Parents at Thursday's graduation had to line the back and side walls of the cafeteria, because with more graduating students than ever before -- many in equipment with wheels the size of end tables -- there was little room for all the cheering, sobbing guests.

As school enrollment has surged in Howard County, the population at Cedar Lane has also grown -- from about 57 students to 121 over the past eight years.

Principal Nick Girardi said many families with severely disabled children have moved to Howard County because of its reputation with special education students. But much of the growth can also be attributed to medical advances.

"In 1980, the medical world was not sophisticated enough to keep children who had severe birth disabilities alive," Girardi said. "Now, more kids are surviving who could have died. Or the ones who could have been in institutions, they're now here, which is a good thing."

Except for one very important fact: The 22-year-old building was designed for students with "mild to moderate disabilities," the children who have been integrated into "regular" public schools during the past decade.

Many disabilities

Many of today's Cedar Lane students are not toilet-trained and cannot feed themselves. Many have severe brain damage, mental retardation, cerebral palsy or autism. Some exhibit self-abusive behavior. Others are partially blind, deaf or both.

"This building was made for a population of children who used to be able to sit in desks and chairs," Girardi said. "We're quite the opposite now."

For years, the staff has made do. But it's gotten increasingly harder.

"A major issue for us is respect for the dignity of our kids," Girardi said.

Because the bathrooms are too small, diapering is done on a changing table in the corner of classrooms, with only a hospital-like curtain to shield the child being changed from classmates.

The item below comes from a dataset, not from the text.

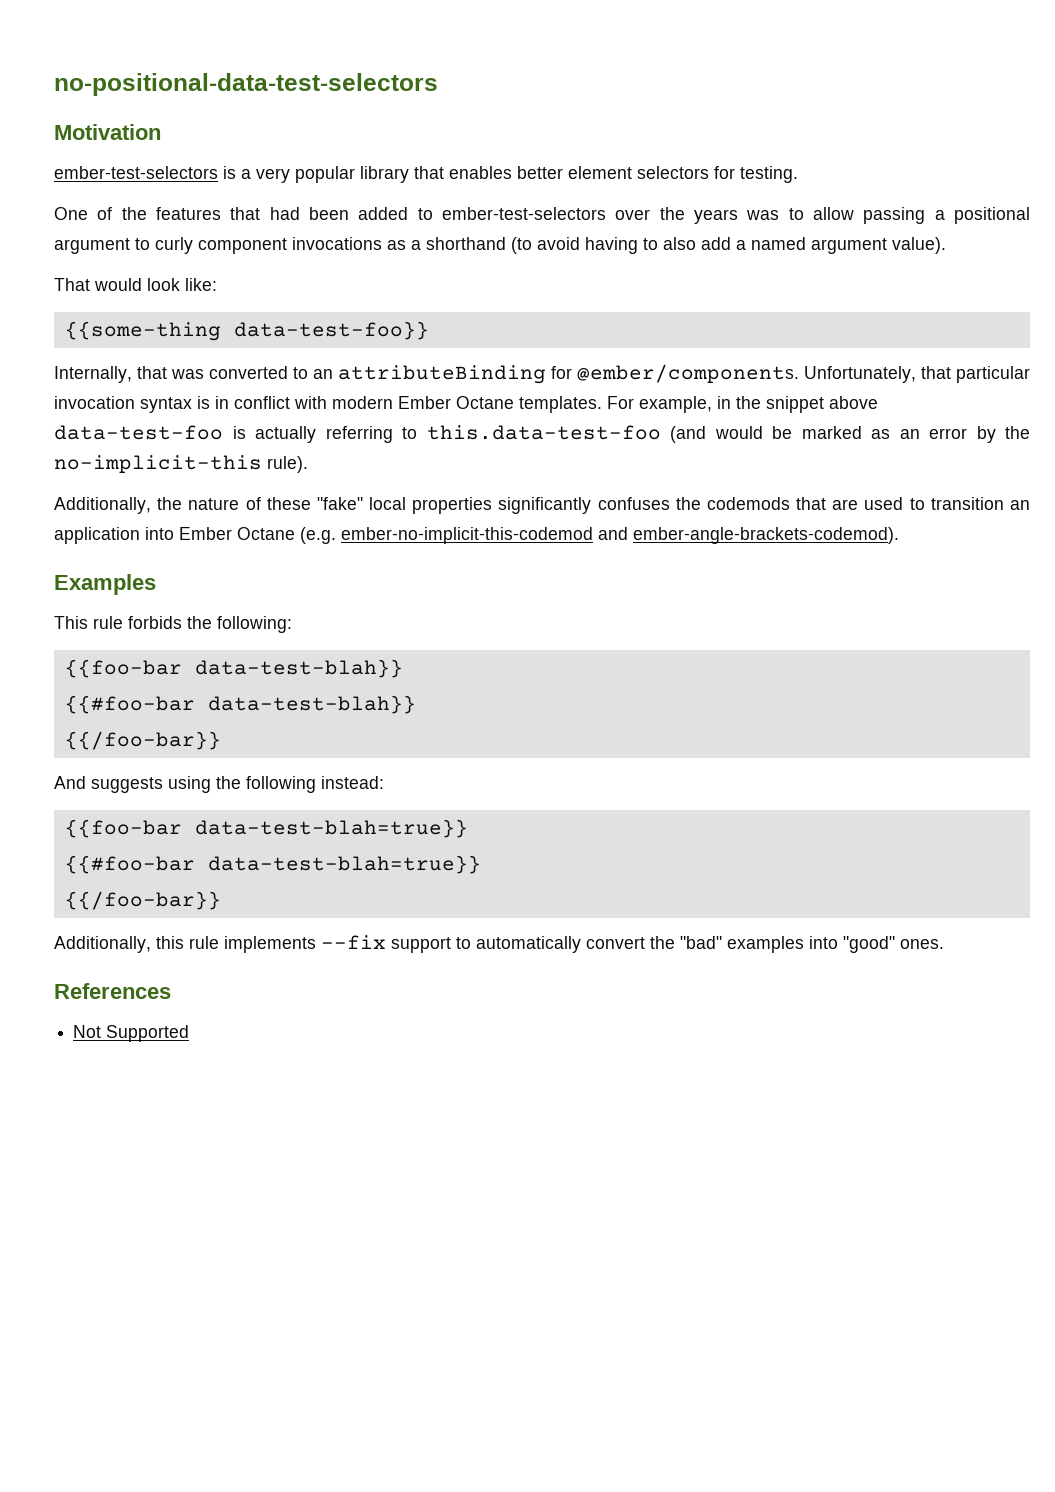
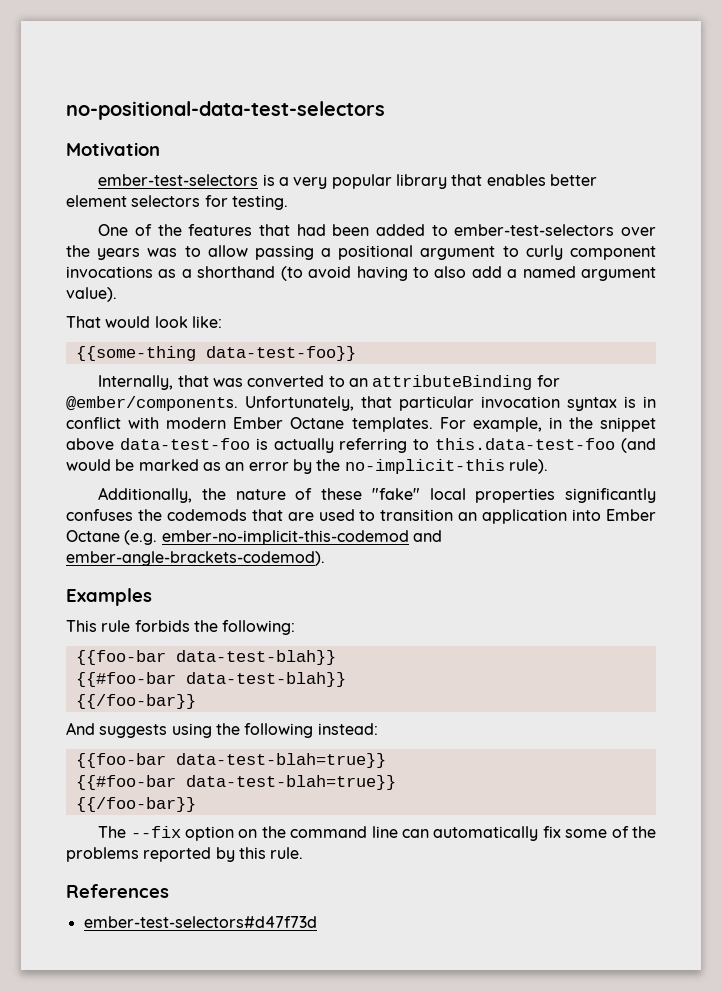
- Additionally, this rule implements --fix support to automatically convert the "bad" examples into "good" ones.
+ The --fix option on the command line can automatically fix some of the problems reported by this rule.
- Not Supported
+ ember-test-selectors#d47f73d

And the bathrooms are large enough for only one adult, when it often takes two teachers to help a child in a wheelchair.

And with no large rooms besides the cafeteria to use on regular school days, getting the students the exercise and physical therapy they need is challenging -- usually relegated to only about two hours a day, to accommodate the labor-intensive lunch shifts.

"The new building will have a multipurpose room and a gymnasium," Girardi said.

It will also have a 2,000-square- foot health room, as opposed to the converted classroom less than half that size used now; many more bathrooms -- in nearly every room, including the gym and cafeteria -- that are four times the current size, with space for changing tables and two adult aides; built-in storage space between classrooms for large equipment; and a coveted dressing room for the "therapy tank" -- a 96-degree pool -- will help teach students grooming skills when they come out of the water.

"There'll be mirrors and tables. We can work on tooth-brushing. We can work on shaving, combing the hair and dressing skills," Girardi said. "And that's the best way to teach those kind of skills, when there's a natural connection."

The next two classes of Cedar Lane graduates won't benefit from the perks of this new state-of-the-art "special" school -- the first one of its kind built in decades -- but they will still have the advantages of a staff hand-picked to care for their delicate and hard-to-manage needs.

Deserving children

"These are kids that deserve as much as other children," Gold said. "They deserve the ability to learn, the ability to make choices, the ability to interact with their environment. And we can give them that."

Superintendent John R. O'Rourke, who spoke at this year's graduation, said that spirit is what makes Cedar Lane School successful. Not the spacious storage closets or the size of the bathrooms.

"Education is the Lord's work, and I have to tell you," he said, "Cedar Lane is the Lord's place."